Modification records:
++++

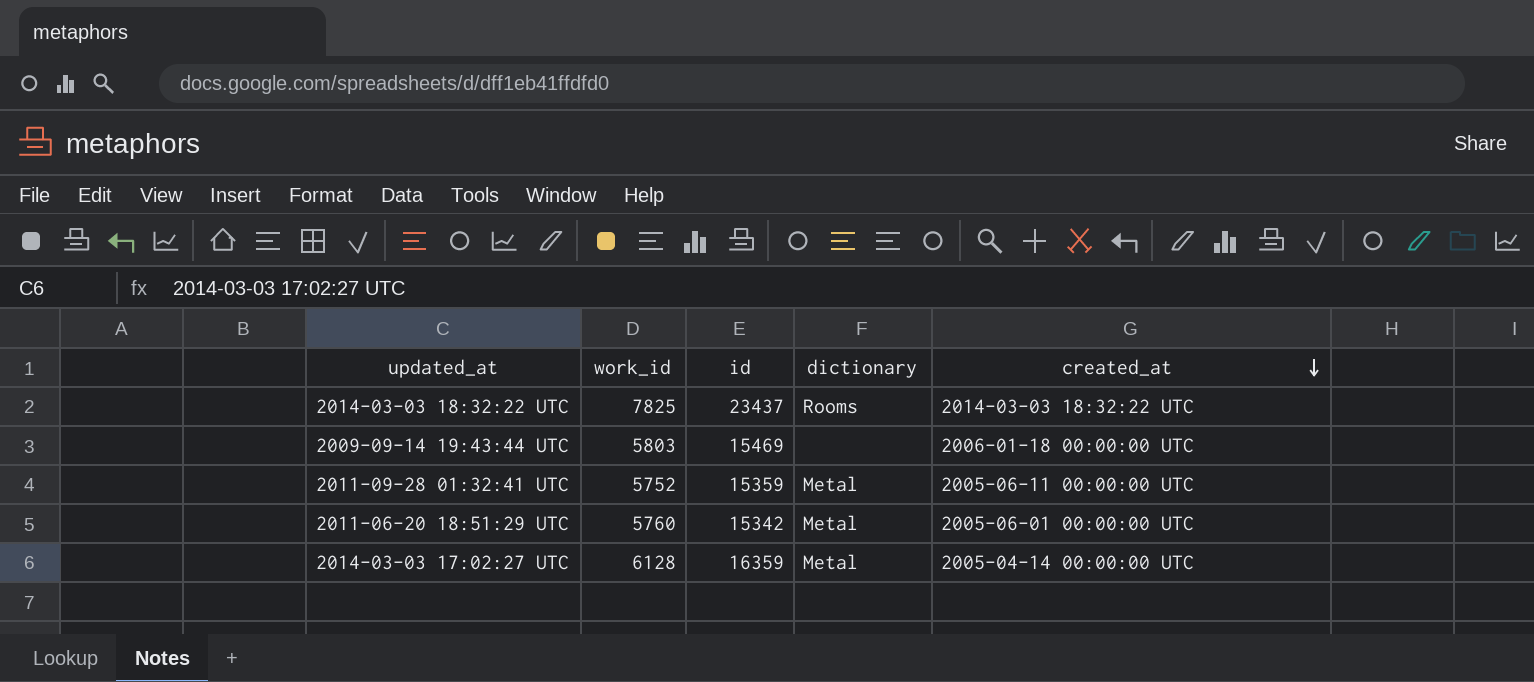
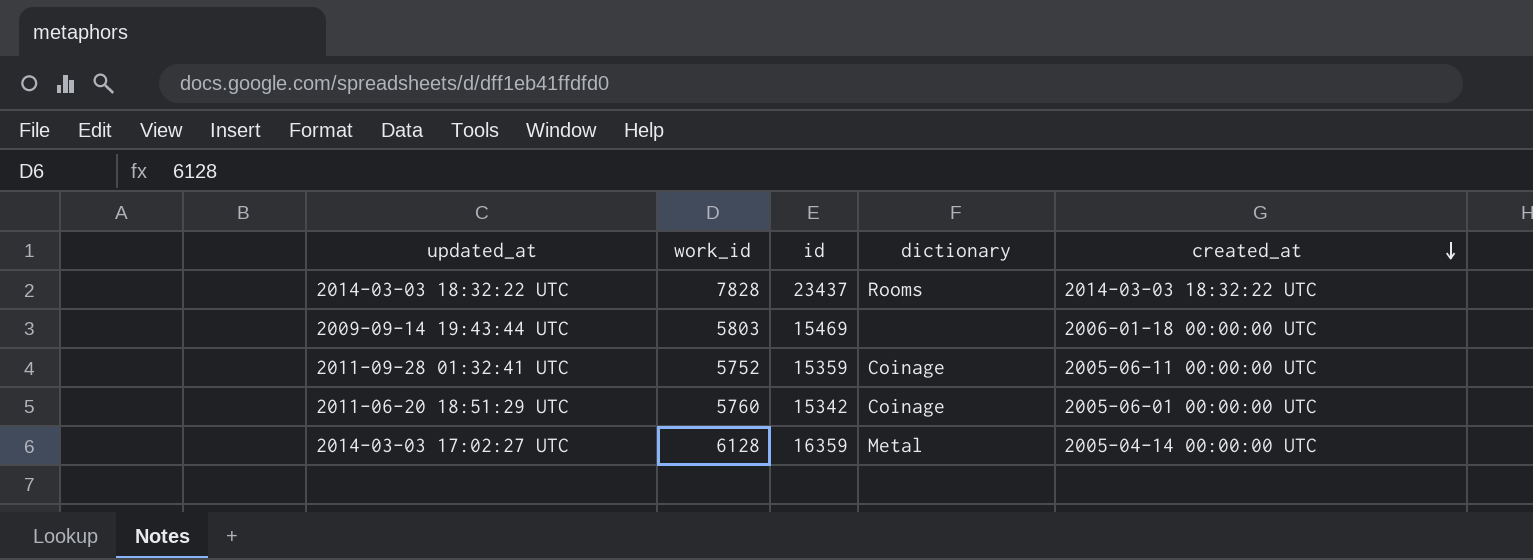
2014-03-03 18:32:22 UTC | work_id: 7825 -> 7828
2011-09-28 01:32:41 UTC | dictionary: Metal -> Coinage
2011-06-20 18:51:29 UTC | dictionary: Metal -> Coinage

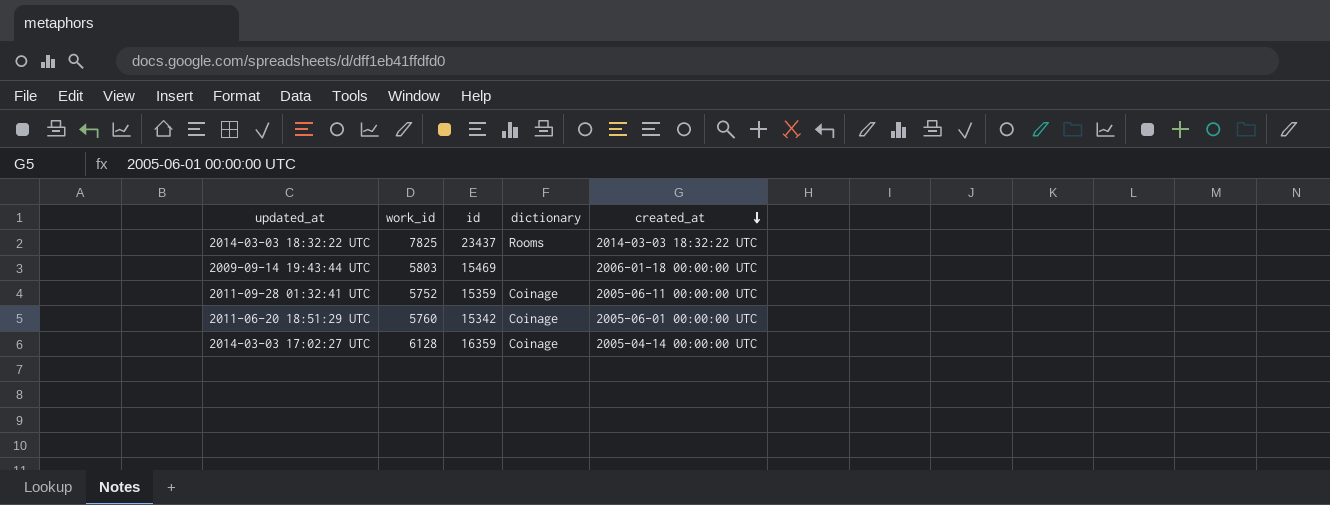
2014-03-03 18:32:22 UTC | work_id: 7828 -> 7825
2014-03-03 17:02:27 UTC | dictionary: Metal -> Coinage

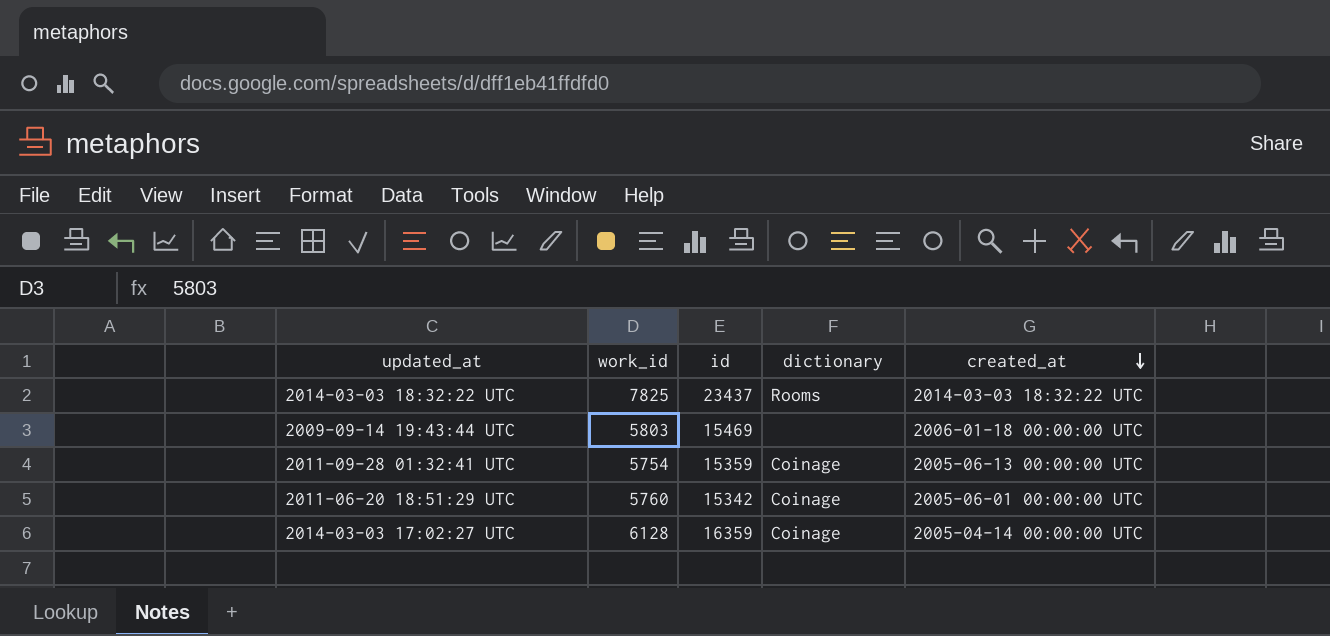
2011-09-28 01:32:41 UTC | work_id: 5752 -> 5754
2011-09-28 01:32:41 UTC | created_at: 2005-06-11 00:00:00 UTC -> 2005-06-13 00:00:00 UTC

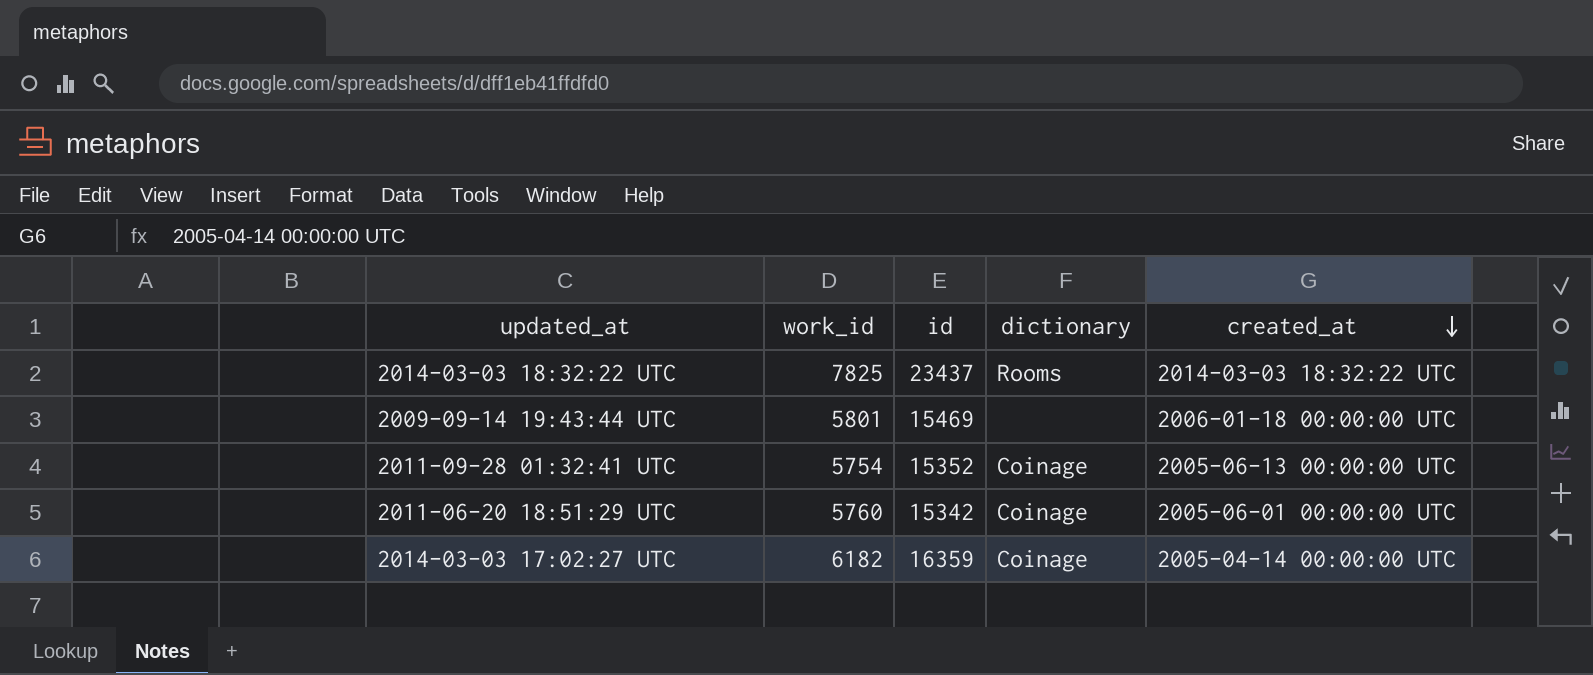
2009-09-14 19:43:44 UTC | work_id: 5803 -> 5801
2011-09-28 01:32:41 UTC | id: 15359 -> 15352
2014-03-03 17:02:27 UTC | work_id: 6128 -> 6182

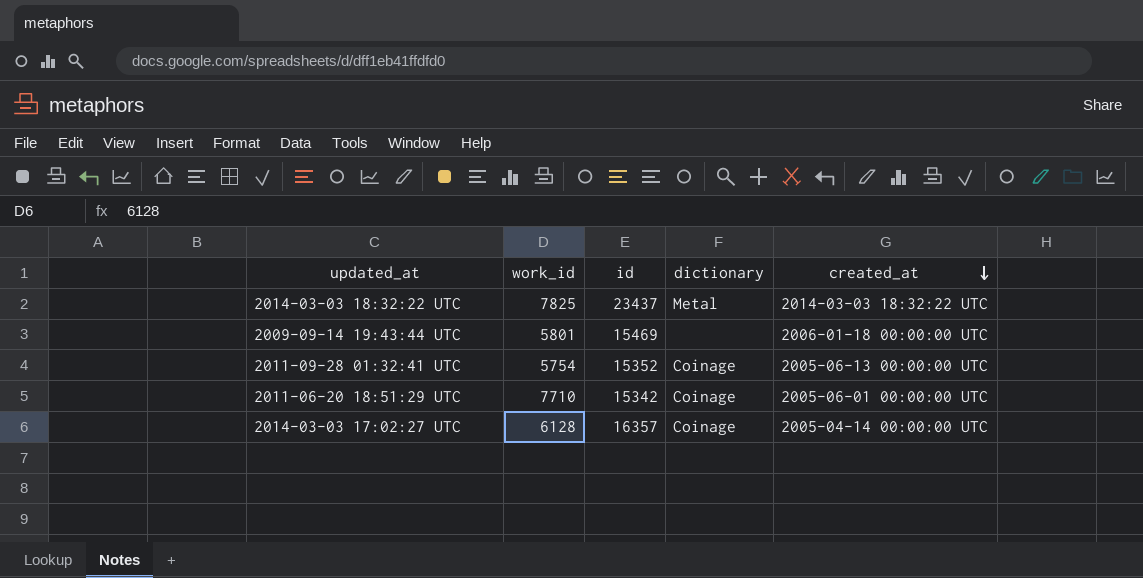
2014-03-03 18:32:22 UTC | dictionary: Rooms -> Metal
2011-06-20 18:51:29 UTC | work_id: 5760 -> 7710
2014-03-03 17:02:27 UTC | work_id: 6182 -> 6128
2014-03-03 17:02:27 UTC | id: 16359 -> 16357

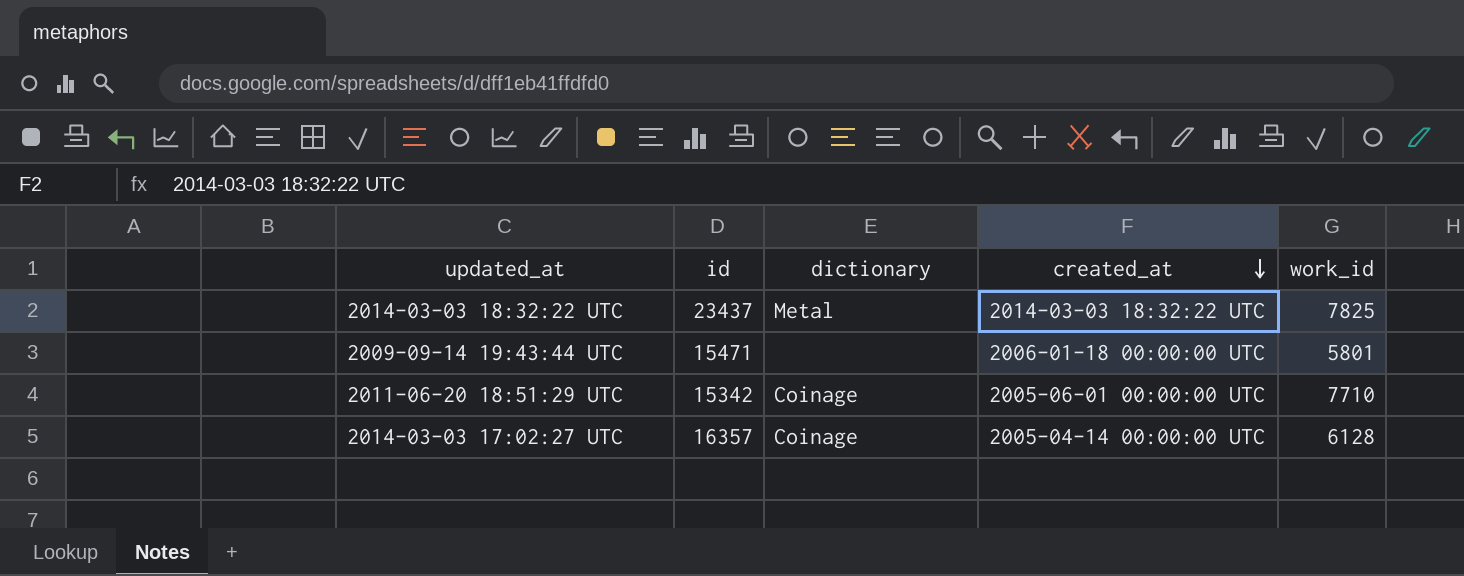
column work_id | position: 2 -> 5
row 2011-09-28 01:32:41 UTC: 5754 | 15352 | Coinage | 2005-06-13 00:00:00 UTC -> none
2009-09-14 19:43:44 UTC | id: 15469 -> 15471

++++

Exactly how many lines of the records include "Coinage"? Provide the number by itself.

● ANSWER FOR THE TASK: 4